4 Histogram screening RMSE, MAE, max error, zero collapse, and spiky blocks.

5 PPL validation Same-corpus WikiText-2, ctx 2048, 30 scored chunks.

6 Decision No SIMD work without a model-level quality signal.

Table of Contents

1. Executive Summary
2. Why Try Q8K128?
3. Experiment Design
4. Rust Block Layout
5. Strict File Format and Packing
6. Loader and Scalar Matmul
7. Histogram Gate
8. Perplexity Results
9. Engineering Verdict
10. Reproduce the Run

1. Executive Summary

The baseline project already had a practical mixed quantization setup for Phi-3 Mini: attention, gate/up, and lm_head weights use Q8K, while MLP down-projections use Q4K. Q8K128 was tested as a small, controlled format change: keep Q8K arithmetic, but reduce each block from 256 weights to 128 weights so every scale covers a narrower local range.

The result is useful, but not in the way I hoped. Q8K128 improved local reconstruction error on every qkv layer, but it did not improve WikiText-2 perplexity. The all-qkv Q8K128 run was essentially neutral on quality and far slower because the first implementation deliberately used scalar Rust rather than SIMD.

Local win

8.9%

weighted qkv RMSE improvement after halving block width.

Broad signal

32/32

qkv layers improved in reconstruction metrics.

PPL neutral

7.2670

all-qkv Q8K128 PPL versus 7.2652 baseline.

Tradeoff

2.0

tok/s for scalar all-qkv path, so SIMD was paused.

Main conclusion

Q8K128 Variant A should not be optimized further yet. It improves reconstruction metrics, but the PPL result does not justify SIMD work or broader integration. The experiment is still valuable because it shows where reconstruction-error histograms are predictive and where they are not enough.

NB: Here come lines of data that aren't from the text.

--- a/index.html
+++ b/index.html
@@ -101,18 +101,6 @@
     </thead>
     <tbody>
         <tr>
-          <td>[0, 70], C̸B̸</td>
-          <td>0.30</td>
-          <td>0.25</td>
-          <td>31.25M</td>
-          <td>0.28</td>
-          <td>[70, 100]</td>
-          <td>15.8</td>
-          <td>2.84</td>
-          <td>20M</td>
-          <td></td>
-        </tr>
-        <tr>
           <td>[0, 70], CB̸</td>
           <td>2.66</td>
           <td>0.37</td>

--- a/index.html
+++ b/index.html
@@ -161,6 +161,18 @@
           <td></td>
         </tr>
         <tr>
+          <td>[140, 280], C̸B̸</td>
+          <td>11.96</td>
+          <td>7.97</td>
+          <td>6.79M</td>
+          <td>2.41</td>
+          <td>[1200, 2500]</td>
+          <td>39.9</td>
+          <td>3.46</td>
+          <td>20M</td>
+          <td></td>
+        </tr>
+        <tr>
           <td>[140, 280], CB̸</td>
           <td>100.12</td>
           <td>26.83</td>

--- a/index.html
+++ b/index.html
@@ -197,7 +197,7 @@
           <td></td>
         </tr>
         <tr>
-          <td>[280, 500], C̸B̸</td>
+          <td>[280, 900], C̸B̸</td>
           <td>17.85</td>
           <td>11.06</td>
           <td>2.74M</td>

My role in this experiment

I designed and implemented the Rust Q8K128 block format, feature-gated quantizer route, packer and loader checks, scalar inference path, histogram workflow, benchmark run, and decision criteria for stopping before SIMD work.

Code and benchmark artifacts are in the public repository: github.com/artem1984A/nibble. The most relevant Rust files are quant_q8k_128.rs, quantize_q8k128.rs, pack_q8k_safetensors.rs, and quant_linear.rs.

2. Why Try Q8K128?

Q8K stores a block scale plus 256 signed 8-bit weights. This is already a high-quality format, but it has one structural weakness: one large outlier inside the block determines the scale for all 256 values. When most values are small and one value is large, the small values get fewer effective quantization levels.

Q8K baseline

one scale covers 256 weights

[i8; 256]

Compact and already optimized in the baseline matmul path.

Q8K128 variant

two local scales cover the same 256 weights

[i8; 128]

Slightly larger, but less exposed to one outlier dominating a full block.

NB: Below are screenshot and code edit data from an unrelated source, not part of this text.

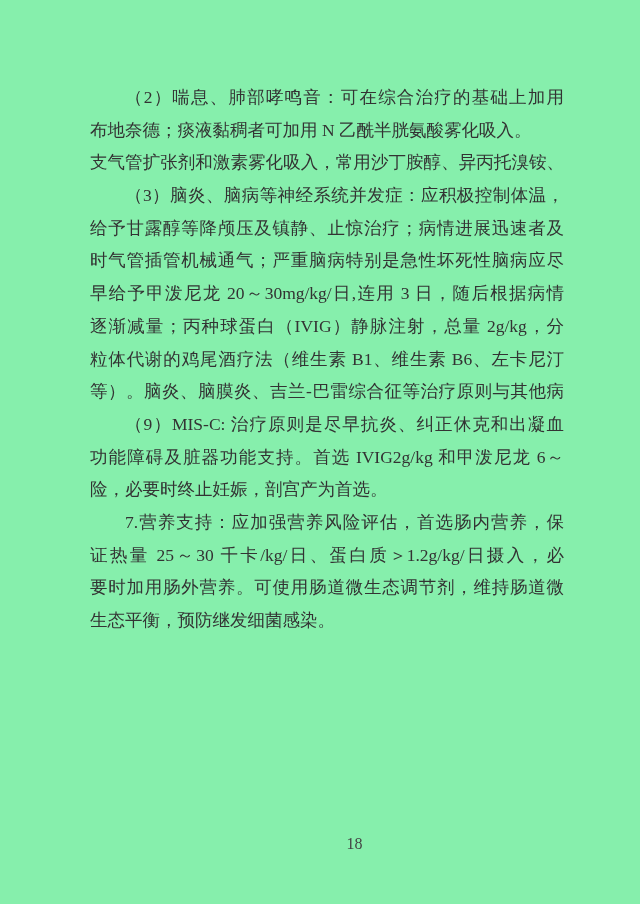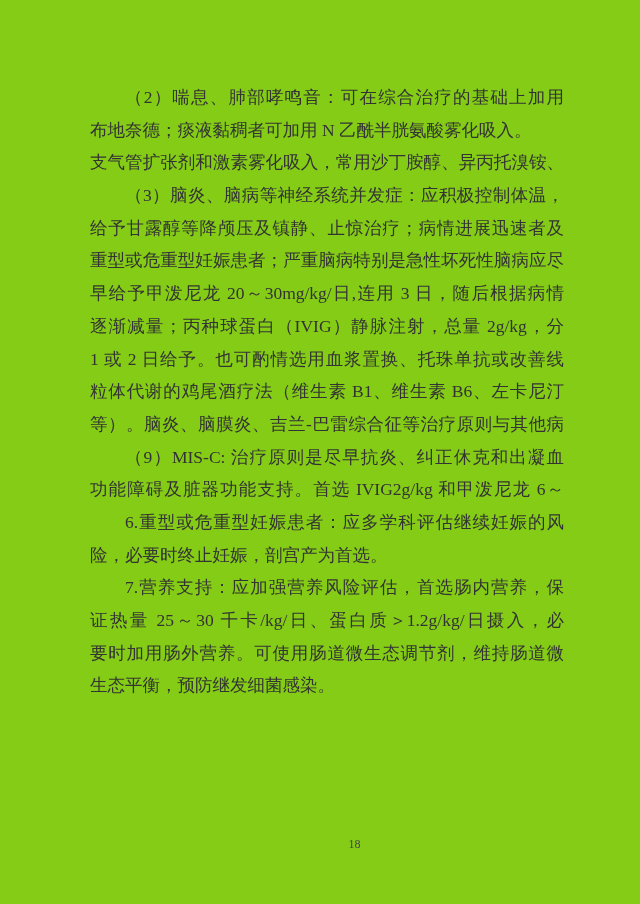--- a/index.html
+++ b/index.html
@@ -15,7 +15,7 @@
   .page {
     position: absolute;
     inset: 0;
-    background: #84cc16;
+    background: #86efac;
     text-decoration: underline;
   }
   .text-block {

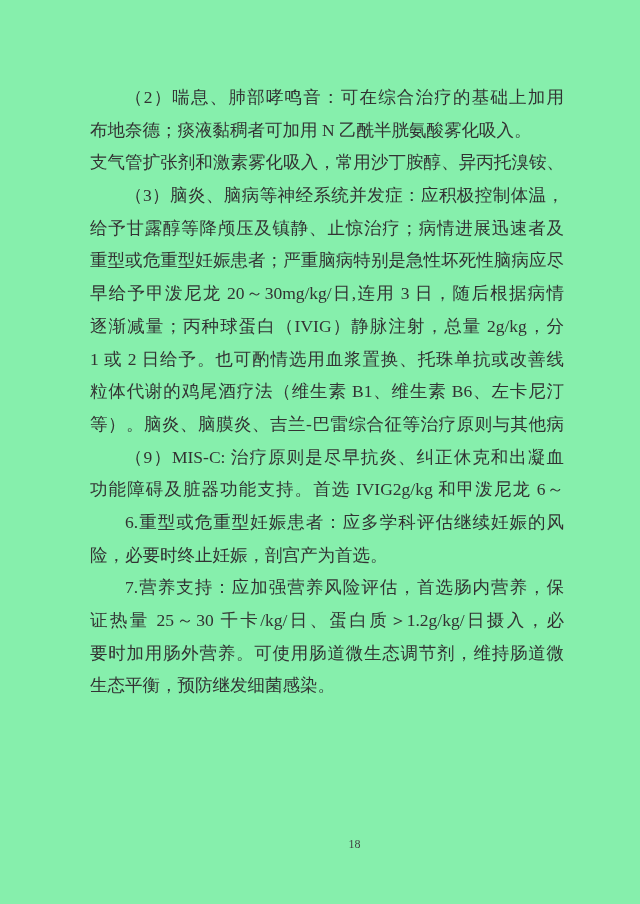--- a/index.html
+++ b/index.html
@@ -61,7 +61,7 @@
     <div class="ln jl">支气管扩张剂和激素雾化吸入，常用沙丁胺醇、异丙托溴铵、</div>
     <div class="ln jl ind">（3）脑炎、脑病等神经系统并发症：应积极控制体温，</div>
     <div class="ln jl">给予甘露醇等降颅压及镇静、止惊治疗；病情进展迅速者及</div>
-    <div class="ln jl">重型或危重型妊娠患者；严重脑病特别是急性坏死性脑病应尽</div>
+    <div class="ln jl">时气管插管机械通气；严重脑病特别是急性坏死性脑病应尽</div>
     <div class="ln jl">早给予甲泼尼龙 20～30mg/kg/日,连用 3 日，随后根据病情</div>
     <div class="ln jl">逐渐减量；丙种球蛋白（IVIG）静脉注射，总量 2g/kg，分</div>
     <div class="ln jl">1 或 2 日给予。也可酌情选用血浆置换、托珠单抗或改善线</div>

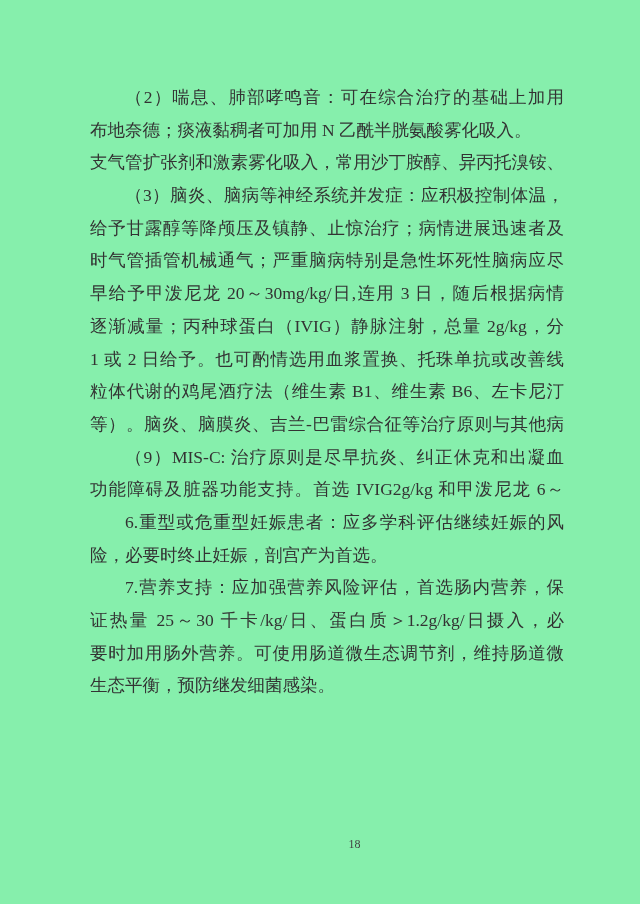--- a/index.html
+++ b/index.html
@@ -64,7 +64,6 @@
     <div class="ln jl">时气管插管机械通气；严重脑病特别是急性坏死性脑病应尽</div>
     <div class="ln jl">早给予甲泼尼龙 20～30mg/kg/日,连用 3 日，随后根据病情</div>
     <div class="ln jl">逐渐减量；丙种球蛋白（IVIG）静脉注射，总量 2g/kg，分</div>
-    <div class="ln jl">1 或 2 日给予。也可酌情选用血浆置换、托珠单抗或改善线</div>
     <div class="ln jl">粒体代谢的鸡尾酒疗法（维生素 B1、维生素 B6、左卡尼汀</div>
     <div class="ln jl">等）。脑炎、脑膜炎、吉兰-巴雷综合征等治疗原则与其他病</div>
     <div class="ln jl ind">（9）MIS-C: 治疗原则是尽早抗炎、纠正休克和出凝血</div>

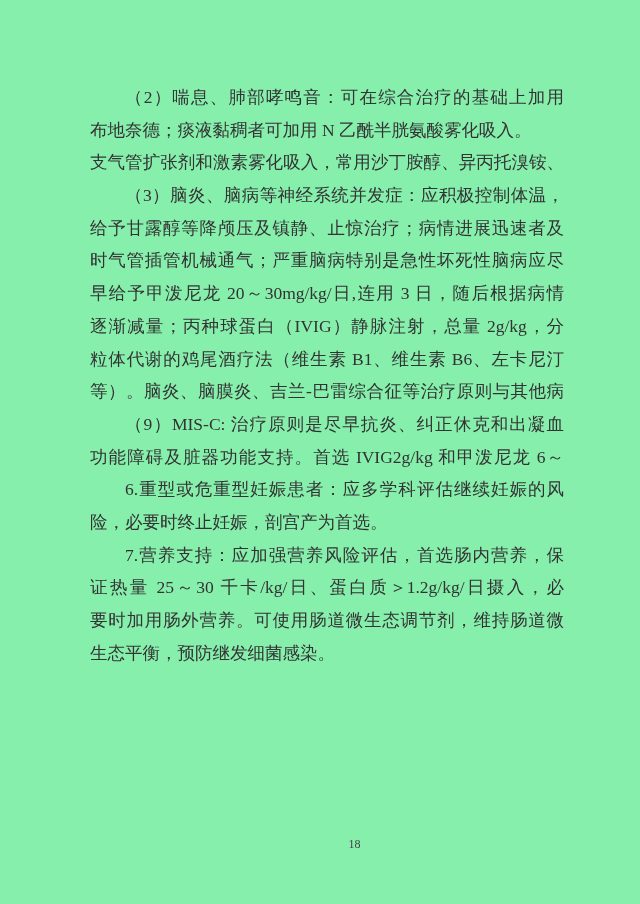--- a/index.html
+++ b/index.html
@@ -68,7 +68,6 @@
     <div class="ln jl">等）。脑炎、脑膜炎、吉兰-巴雷综合征等治疗原则与其他病</div>
     <div class="ln jl ind">（9）MIS-C: 治疗原则是尽早抗炎、纠正休克和出凝血</div>
     <div class="ln jl">功能障碍及脏器功能支持。首选 IVIG2g/kg 和甲泼尼龙 6～</div>
-    <div class="ln jl ind">6.重型或危重型妊娠患者：应多学科评估继续妊娠的风</div>
     <div class="ln end">险，必要时终止妊娠，剖宫产为首选。</div>
     <div class="ln jl ind">7.营养支持：应加强营养风险评估，首选肠内营养，保</div>
     <div class="ln jl">证热量 25～30 千卡/kg/日、蛋白质＞1.2g/kg/日摄入，必</div>

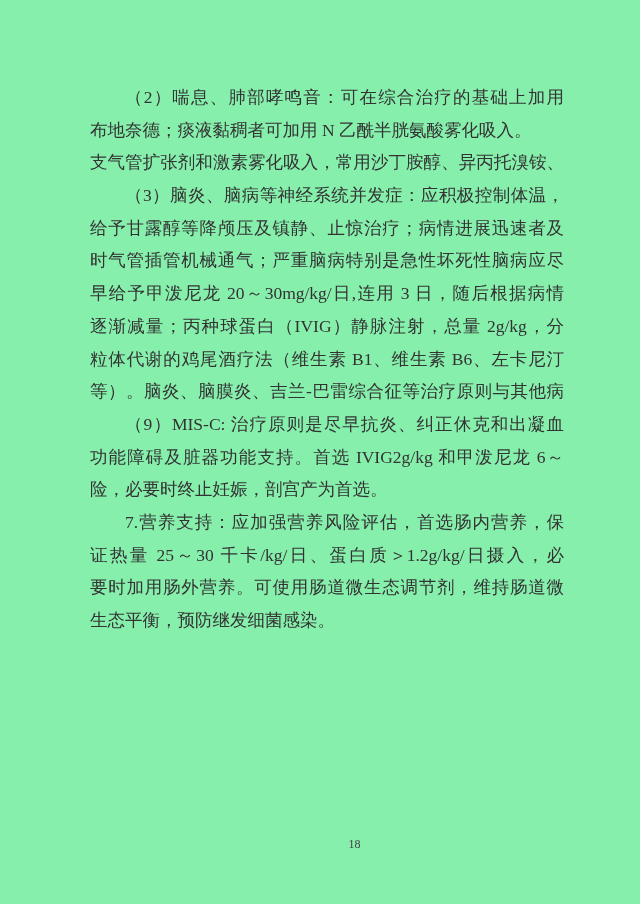--- a/index.html
+++ b/index.html
@@ -46,7 +46,7 @@
     box-sizing: border-box;
     padding-left: 69px;
     text-align: center;
-    font-size: 12px;
+    font-size: 16px;
     line-height: 16px;
     color: #444444;
   }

This is a conservative idea. It does not change the quantization math, it does not add a second scale, and it does not introduce a new 6-bit or 4-bit packing scheme. It only asks whether smaller local scale domains recover enough accuracy to matter.

Why not start with SIMD?

The rule for this experiment was intentionally strict: first prove that PPL improves, then optimize. Writing a fast SIMD kernel before a quality win would make the code more complex without proving that the format deserves to stay.

3. Experiment Design

The implementation followed a small blast-radius plan. Q8K128 lives behind --features experimental-q8k128, and the quantizer can route only selected tensors into the new format through CANDLE_Q8K128_POLICY. This allowed several scopes to be tested without disrupting the baseline Q8K/Q4K pipeline.

Experiment flow

Original Phi-3 shards SafeTensors BF16/F32 checkpoint

Quantize by policy Q8K128, Q8K, Q4K, or preserved F32

Pack strictly format keys plus metadata tensors

Histogram gate RMSE, MAE, max error, spiky blocks

PPL check WikiText-2, ctx 2048, 30 chunks

Policy	Meaning	Reason to test
`layer0-qkv`	Only `model.layers.0.self_attn.qkv_proj.weight` uses Q8K128.	Smallest possible PPL smoke test for the strongest outlier signal.
`qkv`	All 32 qkv projections use Q8K128.	Tests whether the broad histogram improvement becomes a model-level quality win.
`attn`	All qkv and attention output projections use Q8K128.	Available for follow-up, but not justified after the all-qkv PPL result.
`q8k` / `all`	Replace all baseline Q8K-routed tensors, or every quantized target tensor.	Broader policies exist for completeness, but would be expensive without a PPL signal.

4. Rust Block Layout

The core type is deliberately plain: a C-compatible block with one f32 scale, 128 signed quantized weights, and eight 16-value partial sums. The block derives bytemuck::Pod and Zeroable, so it can be written and read as raw bytes once the layout has been locked down.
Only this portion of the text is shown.